» INPUT MATERIAL

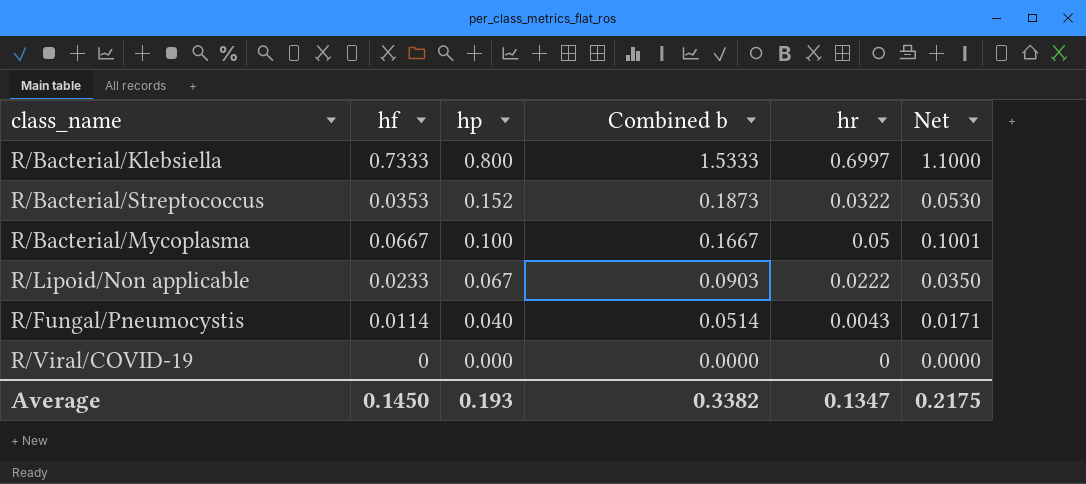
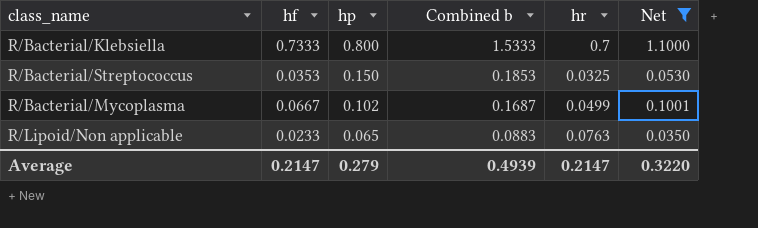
filter: none -> Net >= 0.0350
R/Bacterial/Klebsiella | hr: 0.6997 -> 0.7
R/Bacterial/Streptococcus | hp: 0.152 -> 0.150
R/Bacterial/Streptococcus | Combined b: 0.1873 -> 0.1853
R/Bacterial/Streptococcus | hr: 0.0322 -> 0.0325
R/Bacterial/Mycoplasma | hp: 0.100 -> 0.102
R/Bacterial/Mycoplasma | Combined b: 0.1667 -> 0.1687
R/Bacterial/Mycoplasma | hr: 0.05 -> 0.0499
R/Lipoid/Non applicable | hp: 0.067 -> 0.065
R/Lipoid/Non applicable | Combined b: 0.0903 -> 0.0883
R/Lipoid/Non applicable | hr: 0.0222 -> 0.0763
Average | hf: 0.1450 -> 0.2147
Average | hp: 0.193 -> 0.279
Average | Combined b: 0.3382 -> 0.4939
Average | hr: 0.1347 -> 0.2147
Average | Net: 0.2175 -> 0.3220

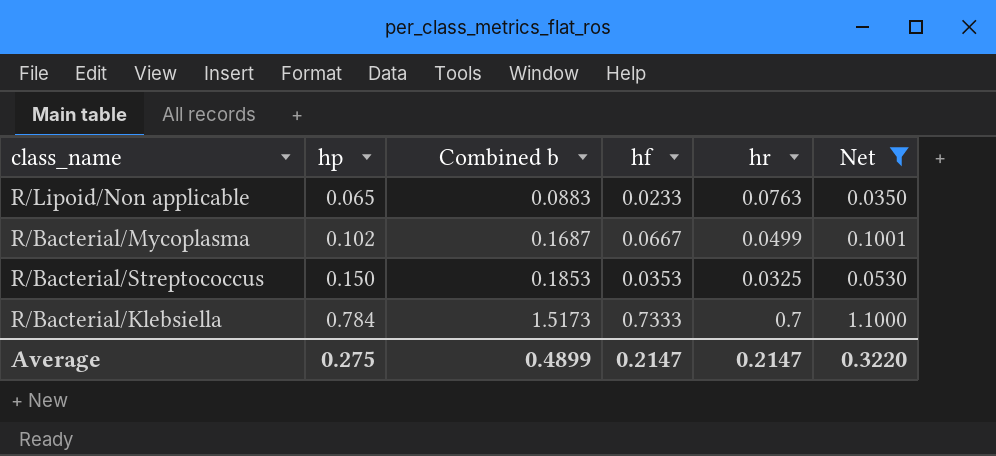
row order: hp descending -> hp ascending
column hf | position: 2 -> 4
R/Bacterial/Klebsiella | hp: 0.800 -> 0.784
R/Bacterial/Klebsiella | Combined b: 1.5333 -> 1.5173
Average | hp: 0.279 -> 0.275
Average | Combined b: 0.4939 -> 0.4899

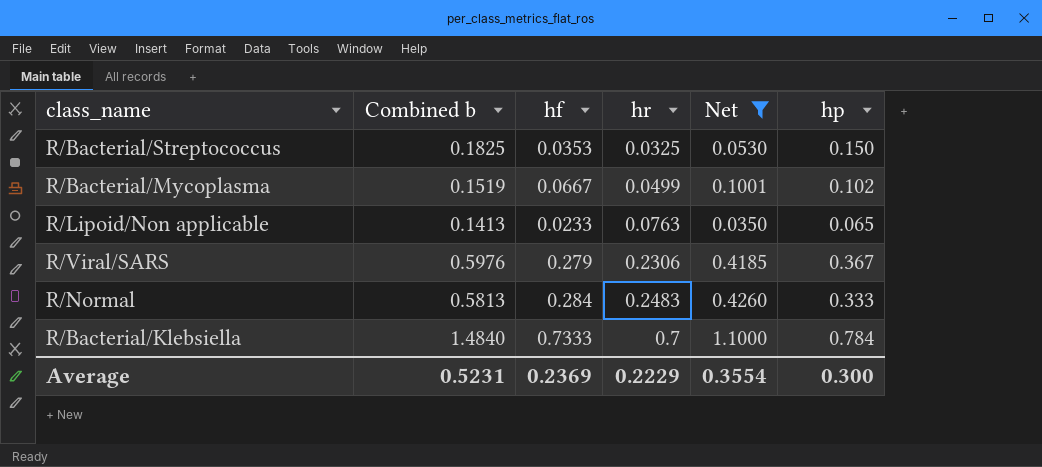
row order: hp ascending -> hr ascending
column Combined b | formula: [hp] + [hf] -> [hr] + [hp]
column hp | position: 2 -> 6
row R/Viral/SARS: none -> 0.5976 | 0.279 | 0.2306 | 0.4185 | 0.367
row R/Normal: none -> 0.5813 | 0.284 | 0.2483 | 0.4260 | 0.333
Average | Combined b: 0.4899 -> 0.5231
Average | hf: 0.2147 -> 0.2369
Average | hr: 0.2147 -> 0.2229
Average | Net: 0.3220 -> 0.3554
Average | hp: 0.275 -> 0.300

» TASK ITEM
If a picture appears among the entries, omit it and reproduce everything else exactly.

» SOLUTION TO THE EXERCISE
filter: none -> Net >= 0.0350
R/Bacterial/Klebsiella | hr: 0.6997 -> 0.7
R/Bacterial/Streptococcus | hp: 0.152 -> 0.150
R/Bacterial/Streptococcus | Combined b: 0.1873 -> 0.1853
R/Bacterial/Streptococcus | hr: 0.0322 -> 0.0325
R/Bacterial/Mycoplasma | hp: 0.100 -> 0.102
R/Bacterial/Mycoplasma | Combined b: 0.1667 -> 0.1687
R/Bacterial/Mycoplasma | hr: 0.05 -> 0.0499
R/Lipoid/Non applicable | hp: 0.067 -> 0.065
R/Lipoid/Non applicable | Combined b: 0.0903 -> 0.0883
R/Lipoid/Non applicable | hr: 0.0222 -> 0.0763
Average | hf: 0.1450 -> 0.2147
Average | hp: 0.193 -> 0.279
Average | Combined b: 0.3382 -> 0.4939
Average | hr: 0.1347 -> 0.2147
Average | Net: 0.2175 -> 0.3220

row order: hp descending -> hp ascending
column hf | position: 2 -> 4
R/Bacterial/Klebsiella | hp: 0.800 -> 0.784
R/Bacterial/Klebsiella | Combined b: 1.5333 -> 1.5173
Average | hp: 0.279 -> 0.275
Average | Combined b: 0.4939 -> 0.4899

row order: hp ascending -> hr ascending
column Combined b | formula: [hp] + [hf] -> [hr] + [hp]
column hp | position: 2 -> 6
row R/Viral/SARS: none -> 0.5976 | 0.279 | 0.2306 | 0.4185 | 0.367
row R/Normal: none -> 0.5813 | 0.284 | 0.2483 | 0.4260 | 0.333
Average | Combined b: 0.4899 -> 0.5231
Average | hf: 0.2147 -> 0.2369
Average | hr: 0.2147 -> 0.2229
Average | Net: 0.3220 -> 0.3554
Average | hp: 0.275 -> 0.300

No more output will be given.